As Hyperliquid struggled to cope with the losses, Binance and OKX seemed to smell blood and launched the $JELLY perpetual contract at the right time, further exacerbating the situation.

The timing is suspicious. ZachXBT pointed out that two $JELLY manipulators (0x20e8 and 0x67f) received funds from Binance just before the attack.

Coincidence, or a carefully planned market assassination?

The user pointed out that Binance co-founder He Yi allegedly responded to a specific request for Hyperliquid, saying: "OK, got it."

BitGet CEO Gracy Chen publicly criticized Hyperliquid’s handling of the matter as “immature, unethical, and unprofessional,” and said that “Hyperliquid may be becoming the next FTX.”

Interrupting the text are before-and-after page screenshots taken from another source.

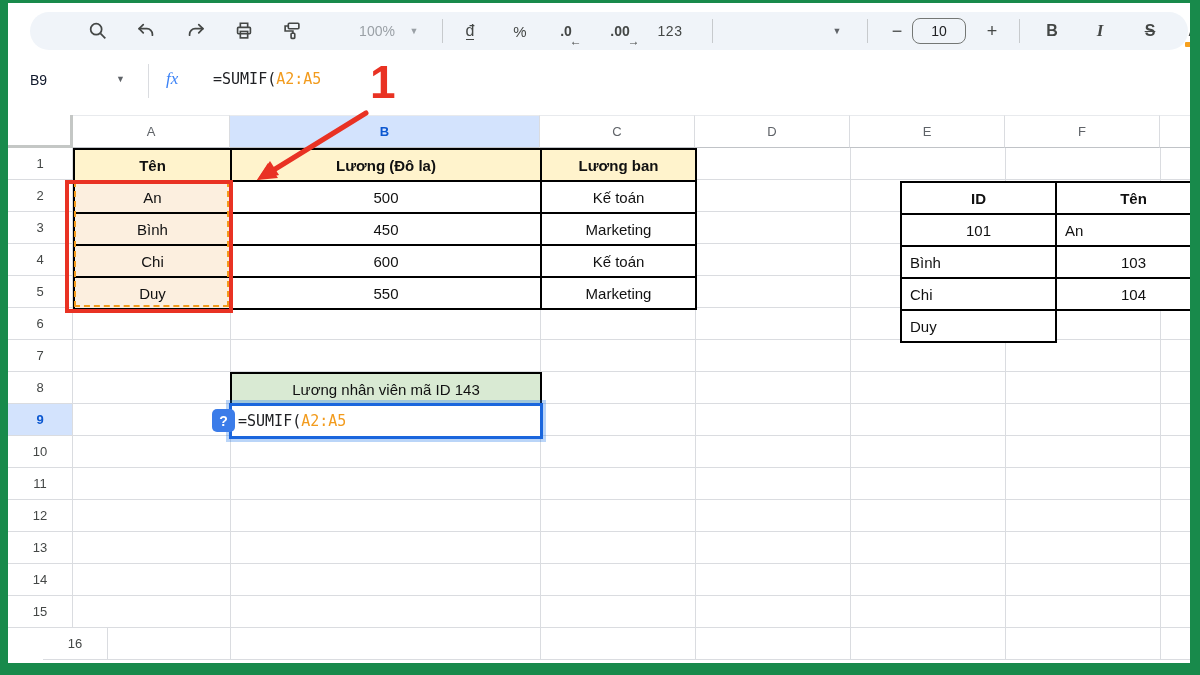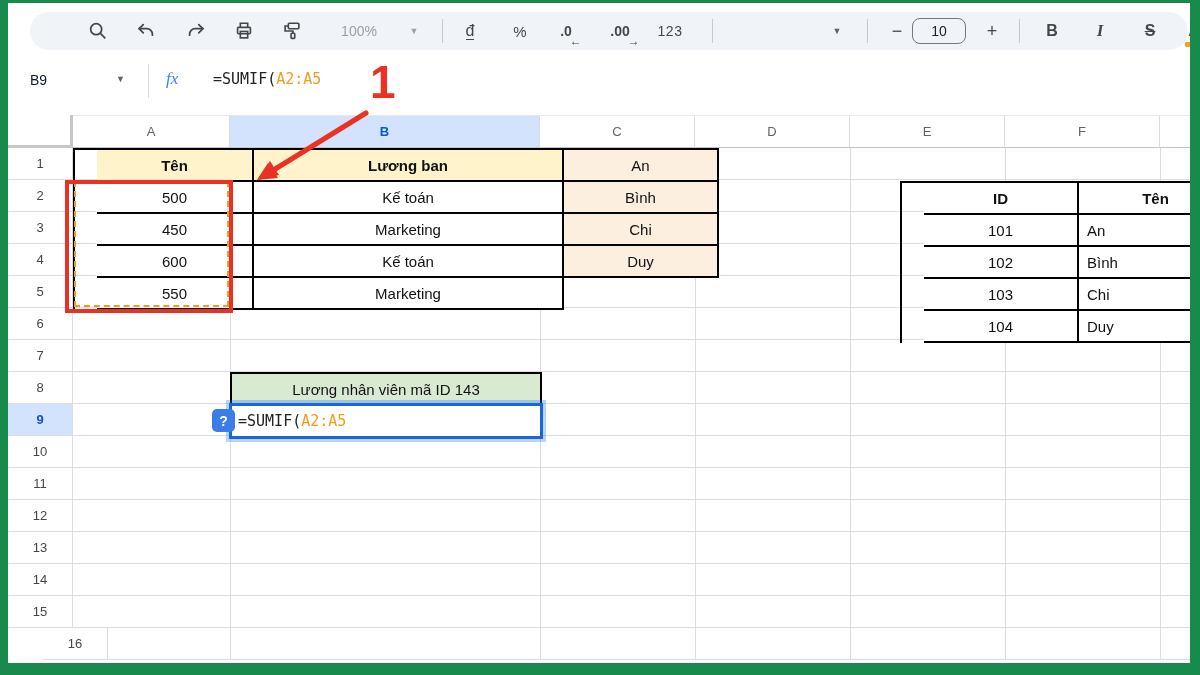--- a/index.html
+++ b/index.html
@@ -113,7 +113,7 @@
             <rect x="11" y="14.5" width="4" height="5.5" rx="0.8"></rect>
           </svg>
     </div>
-    <div class="tb-item" style="left:300px;width:58px;">
+    <div class="tb-item" style="left:318px;width:58px;">
       <span class="zoom-label">100%</span>
     </div>
     <div class="tb-item caret caret-dim" style="left:376px;width:16px;">▼</div>

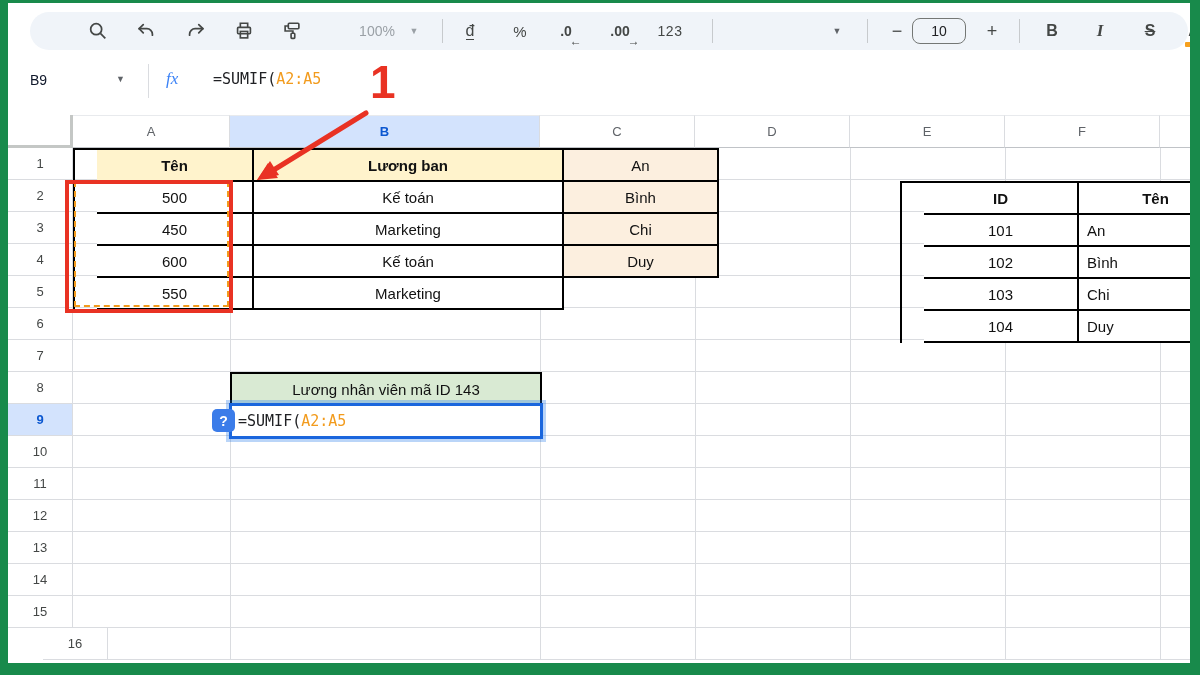--- a/index.html
+++ b/index.html
@@ -54,7 +54,7 @@
     background-repeat:no-repeat,no-repeat,no-repeat,no-repeat,no-repeat,no-repeat,repeat; }
 
   
-  .sheet-table { position:absolute; display:grid; border-top:2px solid #000; border-left:2px solid #000; z-index:3;padding-left:22px; }
+  .sheet-table { position:absolute; display:grid; border-top:2px solid #000; border-left:2px solid #000; z-index:3; }
   .t-cell { border-right:2px solid #000; border-bottom:2px solid #000; background:#fff; display:flex; align-items:center; justify-content:center; font-size:15px; color:#111; }
   .t-cell.hdr { background:#fff3cc; font-weight:700; }
   .t-cell.hdr-plain { background:#fff; font-weight:700; }

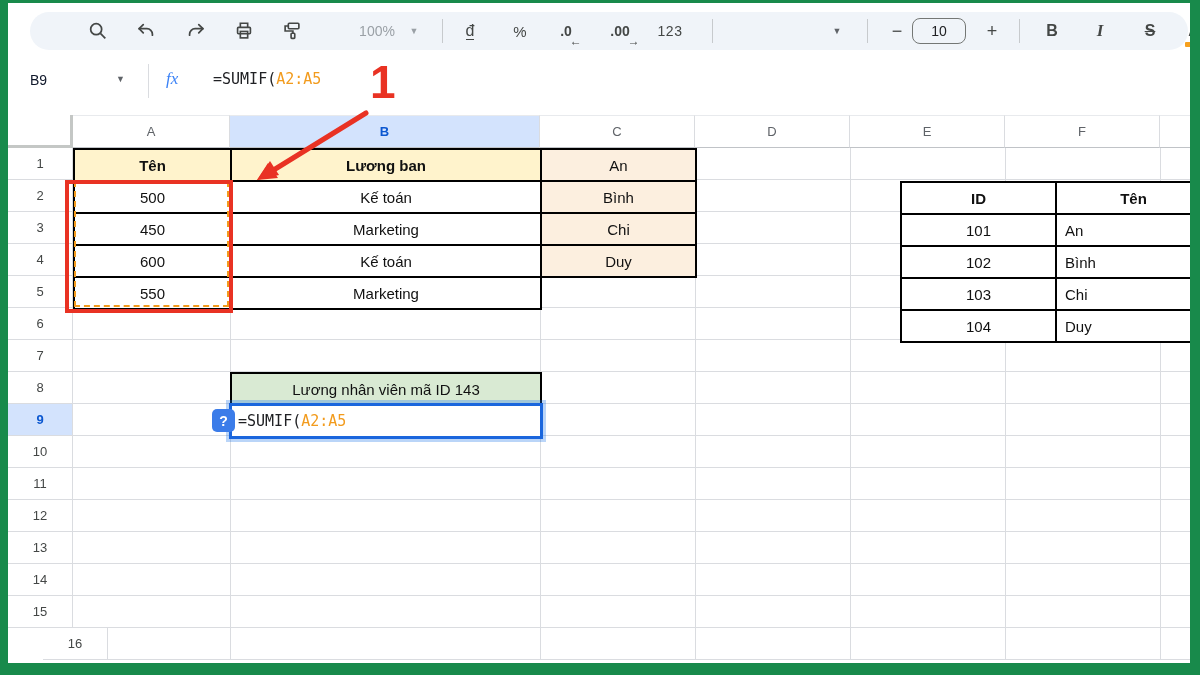--- a/index.html
+++ b/index.html
@@ -198,6 +198,7 @@
 
   <div class="sheet-table table-emp">
     <div class="t-cell hdr">Tên</div>
+    <div class="t-cell hdr">Lương (Đô la)</div>
     <div class="t-cell hdr">Lương ban</div>
 
     <div class="t-cell range-fill">An</div>

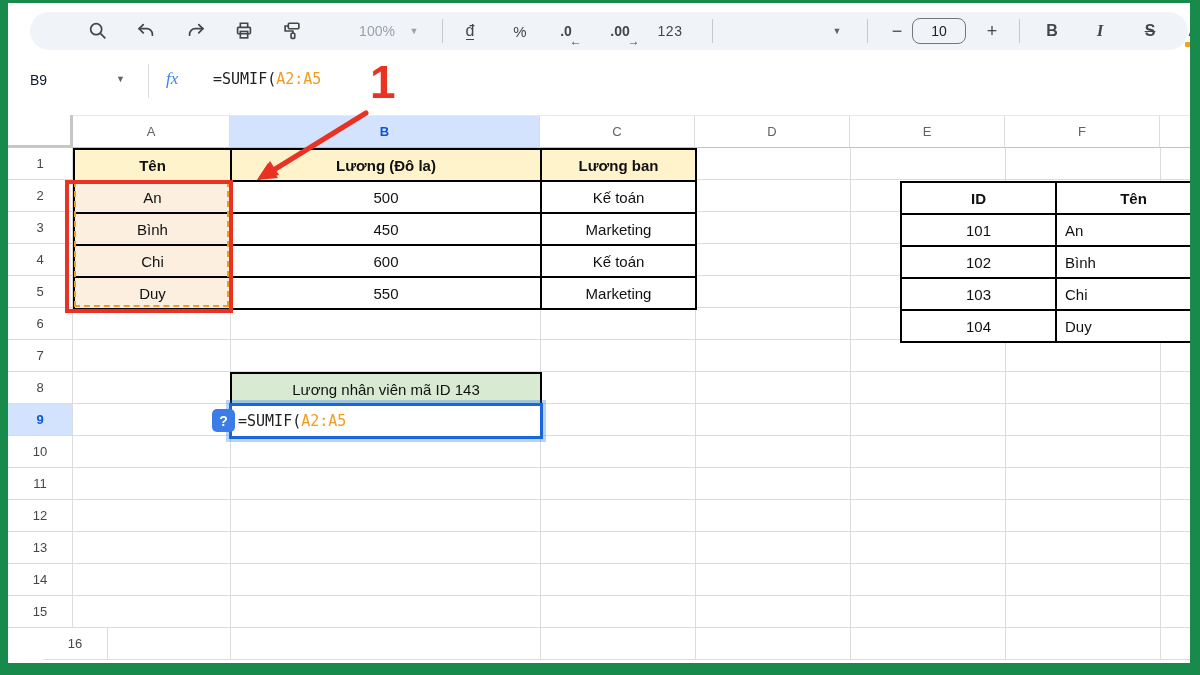--- a/index.html
+++ b/index.html
@@ -225,7 +225,6 @@
     <div class="t-cell">101</div>
     <div class="t-cell left">An</div>
 
-    <div class="t-cell">102</div>
     <div class="t-cell left">Bình</div>
 
     <div class="t-cell">103</div>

Wazz pointed out: "Two exchanges just teamed up to publicly attack another exchange, and you still think this market is not PvP?"

For Hyperliquid, the question was no longer decentralization vs. centralization, but losing $12 million or reputation. They chose the latter, but the market has seen through it.

ZachXBT added: “It’s annoying that they’re only doing this now, having stood by and watched as North Korean hackers opened positions with stolen Radiant funds.”

Selective enforcement makes principle seem like pure self-protection.

“Democracy dies in darkness,” but for Hyperliquid, democracy never existed.

The so-called “validators gathering and voting” sounds reasonable, but in reality it is just a show.

Just a handful of validators, two minutes, unanimous decision, no discussion.

The validators’ holdings reveal the truth — — 81% of HYPE tokens are firmly held by the foundation’s nodes, which is in stark contrast to the promised decentralized utopia.